From the above description it is obvious how the present invention has fully achieved the pre-set object. The mechanism according to the present invention is in fact extraordinarily compact and is able to achieve direct actuation both of the sley and of the gripper belts, eliminating entirely the presence of angular transmissions between gearings with an alternating rotary movement - the sole angular transmission being in fact that, with a continuous rotary movement, between the main shaft and the secondary shaft - and reducing the number of coupling between gearings with an alternating rotary movement to only one, i.e. that between the toothed sector and pinion of the gear wheel driving the gripper belts.
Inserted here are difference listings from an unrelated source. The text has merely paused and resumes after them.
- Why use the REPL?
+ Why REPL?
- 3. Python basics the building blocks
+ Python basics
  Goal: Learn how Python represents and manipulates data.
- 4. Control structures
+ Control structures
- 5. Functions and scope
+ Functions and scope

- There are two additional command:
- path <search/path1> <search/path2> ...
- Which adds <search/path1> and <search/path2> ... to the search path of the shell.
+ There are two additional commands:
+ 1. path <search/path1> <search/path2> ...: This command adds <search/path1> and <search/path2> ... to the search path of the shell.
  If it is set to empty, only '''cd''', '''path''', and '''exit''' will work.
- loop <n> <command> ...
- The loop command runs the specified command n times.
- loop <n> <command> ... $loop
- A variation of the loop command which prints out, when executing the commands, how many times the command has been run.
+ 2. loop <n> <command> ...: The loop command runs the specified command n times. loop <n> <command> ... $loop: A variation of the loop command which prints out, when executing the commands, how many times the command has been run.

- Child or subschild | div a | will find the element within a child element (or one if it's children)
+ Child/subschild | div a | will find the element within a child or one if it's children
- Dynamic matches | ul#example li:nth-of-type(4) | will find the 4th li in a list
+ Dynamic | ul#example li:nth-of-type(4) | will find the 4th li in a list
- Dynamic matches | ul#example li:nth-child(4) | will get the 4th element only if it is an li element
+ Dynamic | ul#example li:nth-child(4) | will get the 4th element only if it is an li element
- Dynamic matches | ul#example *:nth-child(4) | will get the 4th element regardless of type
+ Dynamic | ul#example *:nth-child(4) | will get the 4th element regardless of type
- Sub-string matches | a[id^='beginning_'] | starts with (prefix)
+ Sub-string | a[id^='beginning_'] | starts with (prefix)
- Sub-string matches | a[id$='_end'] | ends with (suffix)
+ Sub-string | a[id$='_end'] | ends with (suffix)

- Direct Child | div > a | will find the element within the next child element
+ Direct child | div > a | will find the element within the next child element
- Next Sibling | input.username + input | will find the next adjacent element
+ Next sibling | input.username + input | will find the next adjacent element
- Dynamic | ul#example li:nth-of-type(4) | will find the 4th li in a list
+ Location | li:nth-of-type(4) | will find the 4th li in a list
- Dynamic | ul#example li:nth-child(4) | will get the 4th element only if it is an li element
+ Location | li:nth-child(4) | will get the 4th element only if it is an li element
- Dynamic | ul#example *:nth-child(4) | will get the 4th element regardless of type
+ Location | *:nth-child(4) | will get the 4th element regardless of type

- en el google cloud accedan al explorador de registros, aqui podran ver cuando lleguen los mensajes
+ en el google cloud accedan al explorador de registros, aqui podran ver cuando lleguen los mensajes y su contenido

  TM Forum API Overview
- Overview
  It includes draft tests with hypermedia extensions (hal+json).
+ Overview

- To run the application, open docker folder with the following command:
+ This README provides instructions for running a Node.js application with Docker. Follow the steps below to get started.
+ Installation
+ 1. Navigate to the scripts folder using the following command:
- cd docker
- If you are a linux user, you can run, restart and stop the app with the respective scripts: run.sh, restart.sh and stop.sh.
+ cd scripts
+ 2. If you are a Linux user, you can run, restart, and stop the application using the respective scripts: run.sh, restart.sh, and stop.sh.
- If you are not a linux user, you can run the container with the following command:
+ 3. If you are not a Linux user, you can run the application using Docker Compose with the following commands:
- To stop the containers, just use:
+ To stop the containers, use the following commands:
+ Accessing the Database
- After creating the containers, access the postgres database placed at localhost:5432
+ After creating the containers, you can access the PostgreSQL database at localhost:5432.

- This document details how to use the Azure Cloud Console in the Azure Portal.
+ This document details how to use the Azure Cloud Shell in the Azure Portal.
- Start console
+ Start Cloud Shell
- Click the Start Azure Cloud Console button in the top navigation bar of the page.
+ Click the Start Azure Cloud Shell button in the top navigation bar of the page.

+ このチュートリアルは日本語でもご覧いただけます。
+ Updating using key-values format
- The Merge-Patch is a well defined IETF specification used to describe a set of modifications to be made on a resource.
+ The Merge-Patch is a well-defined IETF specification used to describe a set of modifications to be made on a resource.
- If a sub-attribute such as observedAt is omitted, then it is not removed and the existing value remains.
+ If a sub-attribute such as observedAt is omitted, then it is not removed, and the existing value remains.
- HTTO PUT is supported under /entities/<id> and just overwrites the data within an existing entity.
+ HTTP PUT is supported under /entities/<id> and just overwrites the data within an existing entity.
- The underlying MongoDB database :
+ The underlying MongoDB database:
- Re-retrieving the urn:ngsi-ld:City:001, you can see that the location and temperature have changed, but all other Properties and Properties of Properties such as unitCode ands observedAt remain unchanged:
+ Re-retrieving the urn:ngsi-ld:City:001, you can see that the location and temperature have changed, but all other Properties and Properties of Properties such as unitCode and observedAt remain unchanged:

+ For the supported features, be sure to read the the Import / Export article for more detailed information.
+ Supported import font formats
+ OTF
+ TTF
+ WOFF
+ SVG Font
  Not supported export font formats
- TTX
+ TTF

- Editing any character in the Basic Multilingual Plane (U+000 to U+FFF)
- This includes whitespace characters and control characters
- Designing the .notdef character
This mechanism, owing to its features, is therefore particularly suitable for use in high-speed looms, thus ensuring an excellent performance, a high degree of compactness and a reduced noise level.

Claims

Mechanism for actuating the sley and the belts of grippers in weaving looms, characterized in that the continuous rotary movement of the main axis of the loom is transferred, by means of an angular transmission comprising a bevel gear pair, to a secondary shaft which is perpendicular thereto and on which a pair of conjugate radial cams is keyed, said cams causing, by means of an associated rocker arm, the movement of the gear wheel driving the belts of the grippers, and in that a spherical cam is also axially mounted on said secondary shaft, said cam actuating a rocker arm, the fulcrum of which is directly connected to the shaft of the sley.
Actuating mechanism according to Claim 1, in which the rocker arm actuated by the pair of radial cams is connected, by means of a crank/connecting-rod assembly, in the vicinity of the vertex of a toothed-crown sector which is pivotably and centrally mounted on the loom and which meshes, via said toothed crown, with an axial pinion of the gear wheel driving the belt for the grippers.
Actuating mechanism according to claim 1) or 2), in which the inclination of the helix of said angular transmission comprising a bevel gear pair is such that the component - along the secondary shaft - of the meshing force of said bevel gear pair has a value which is substantially equal to and a direction opposite to the component - in the same direction - of the minimum value of the variable force of engagement between said spherical cam and the rocker arm co-operating therewith.
Actuating mechanism according to claim 1) or 2), in which engagement between said spherical cam and the rollers of the rocker arm co-operating therewith occurs with a predefined preloading force.
Actuating mechanism according to claim 1) or 2), in which the lateral surface of said rollers is a convex surface.
Mechanism for actuating the sley and the belts of grippers in weaving looms, comprising a pair of actuating mechanisms as described in any one of the preceding claims, symmetrically arranged on both sides of the loom, each of said mechanisms actuating one end of the sley and a gear wheel driving the belt of one gripper.